# Problem description
The lines to find are those in the entries that hold the word "Various"; copy every one of them.

- Opening Delimiter -

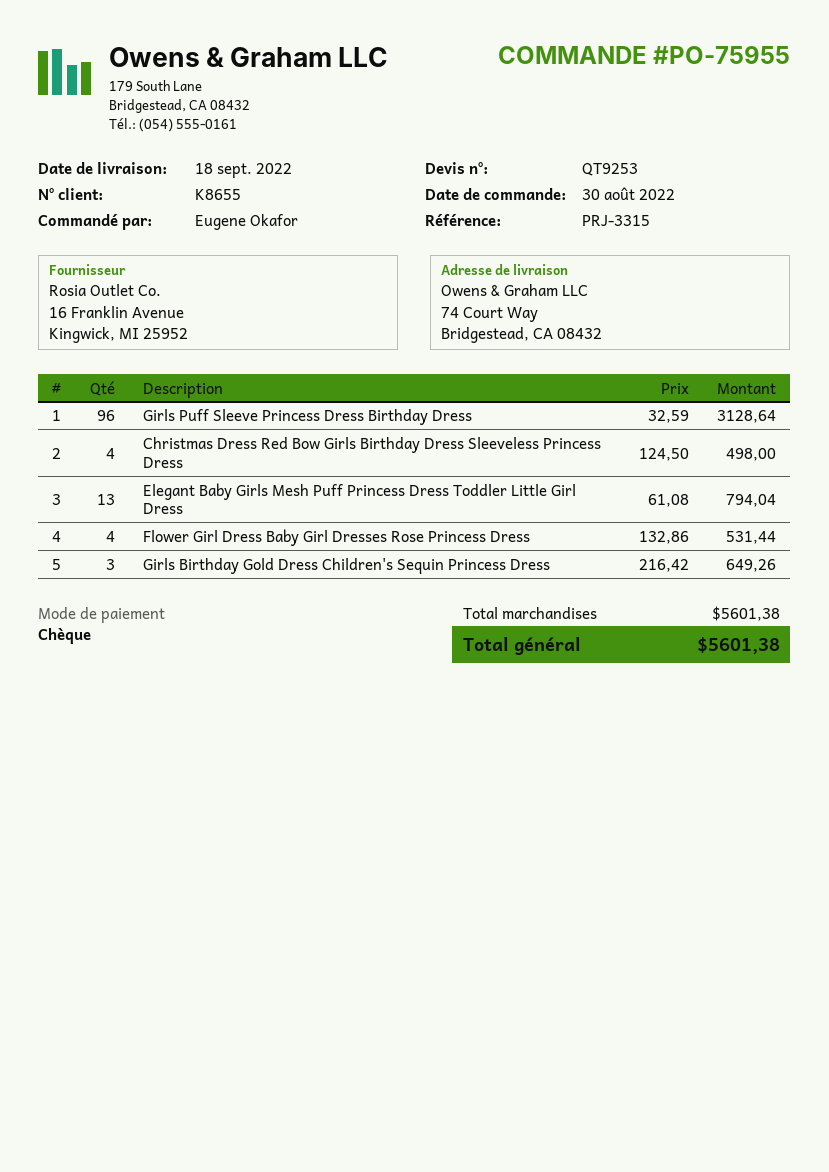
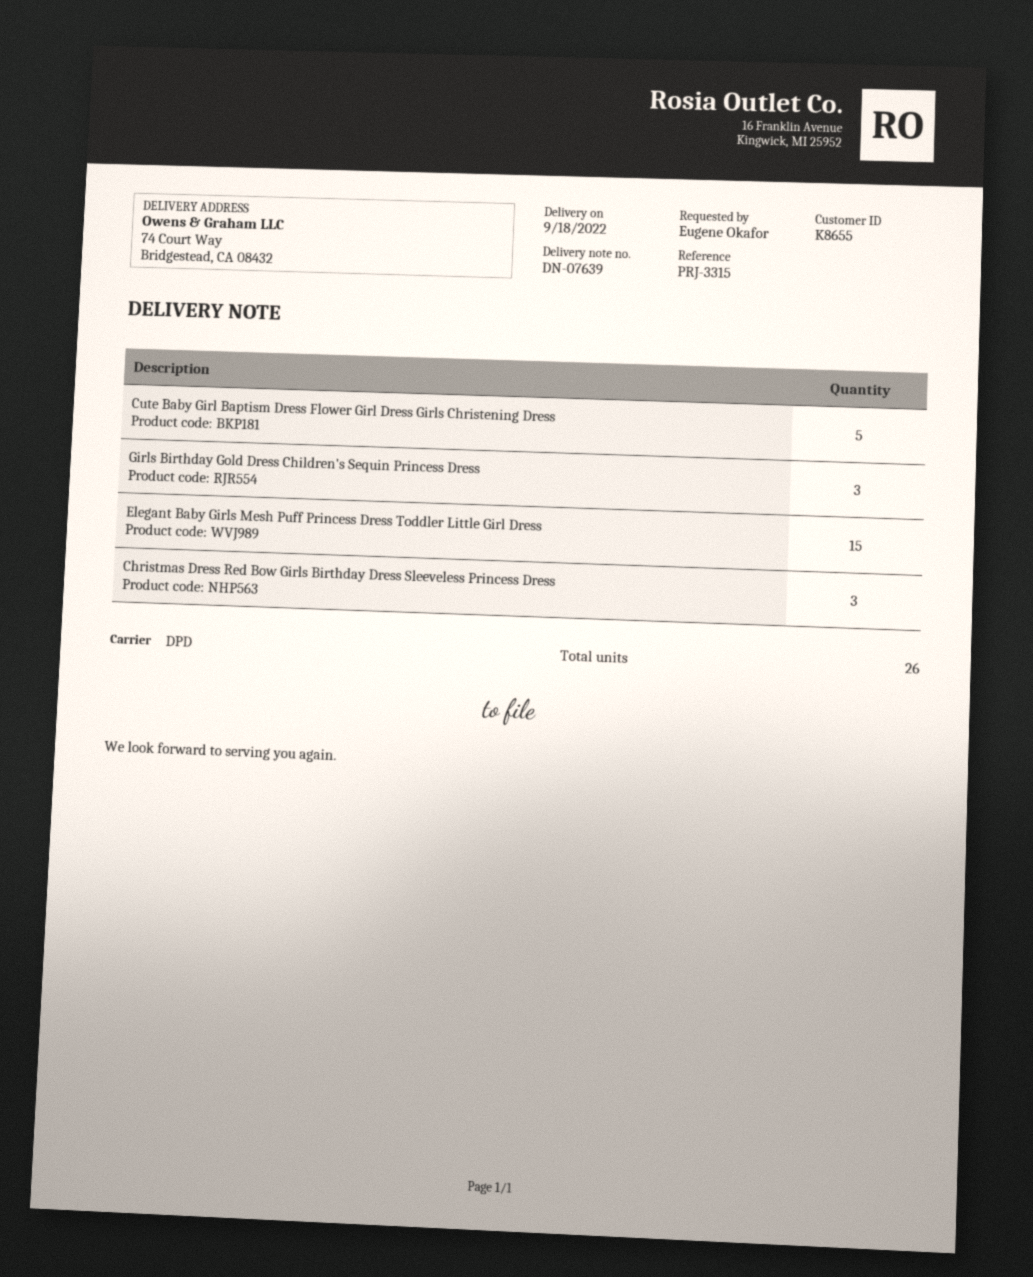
Girls Puff Sleeve Princess Dress Birthday Dress: 96 -> none
Christmas Dress Red Bow Girls Birthday Dress Sleeveless Princess Dress: 4 -> 3
Elegant Baby Girls Mesh Puff Princess Dress Toddler Little Girl Dress: 13 -> 15
Flower Girl Dress Baby Girl Dresses Rose Princess Dress: 4 -> none
Cute Baby Girl Baptism Dress Flower Girl Dress Girls Christening Dress: none -> 5

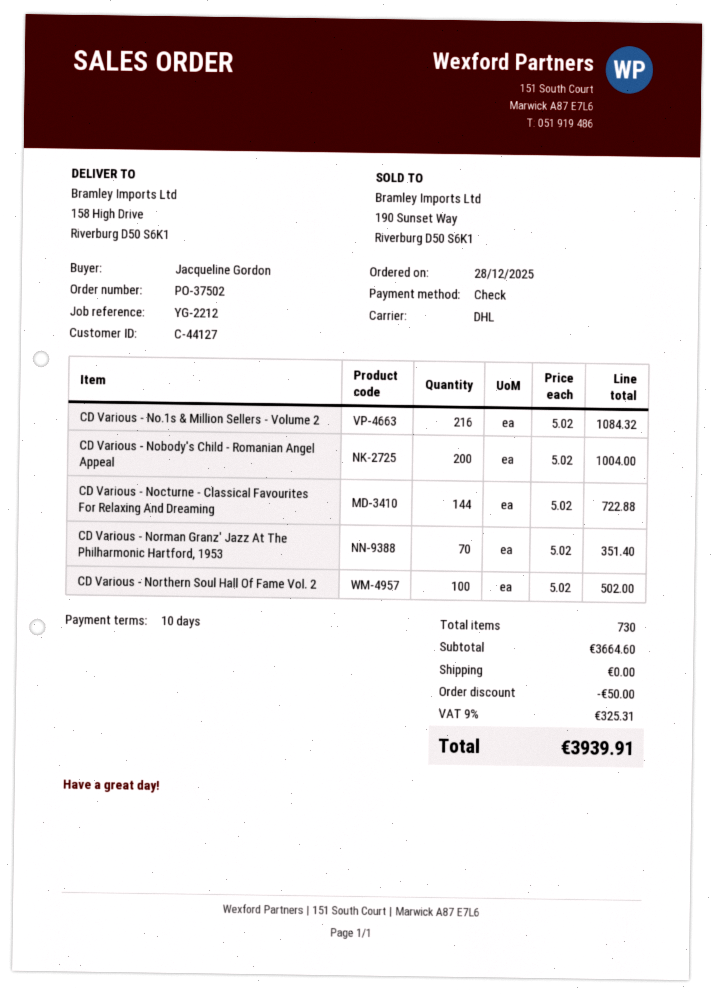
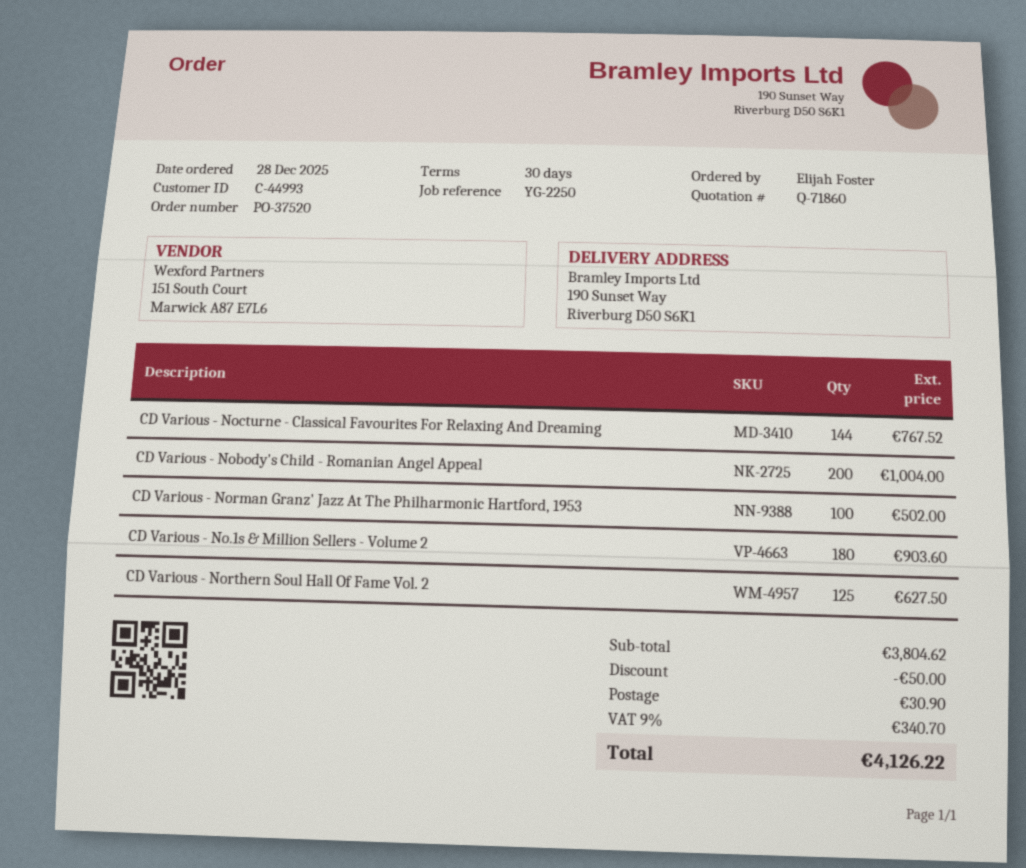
order number: PO-37502 -> PO-37520
payment terms: 10 days -> 30 days
customer number: C-44127 -> C-44993
reference: YG-2212 -> YG-2250
ordered by: Jacqueline Gordon -> Elijah Foster
ship to: 158 High Drive, Riverburg D50 S6K1 -> 190 Sunset Way, Riverburg D50 S6K1
CD Various - No.1s & Million Sellers - Volume 2: 216 for 1084.32 -> 180 for 903.60
CD Various - Nocturne - Classical Favourites For Relaxing And Dreaming: 144 for 722.88 -> 144 for 767.52
CD Various - Norman Granz' Jazz At The Philharmonic Hartford, 1953: 70 for 351.40 -> 100 for 502.00
CD Various - Northern Soul Hall Of Fame Vol. 2: 100 for 502.00 -> 125 for 627.50
subtotal: 3664.60 -> 3804.62
shipping: 0.00 -> 30.90
tax: 9% = 325.31 -> 9% = 340.70
total: 3939.91 -> 4126.22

- Closing Delimiter -

# Answer box
CD Various - No.1s & Million Sellers - Volume 2: 216 for 1084.32 -> 180 for 903.60
CD Various - Nocturne - Classical Favourites For Relaxing And Dreaming: 144 for 722.88 -> 144 for 767.52
CD Various - Norman Granz' Jazz At The Philharmonic Hartford, 1953: 70 for 351.40 -> 100 for 502.00
CD Various - Northern Soul Hall Of Fame Vol. 2: 100 for 502.00 -> 125 for 627.50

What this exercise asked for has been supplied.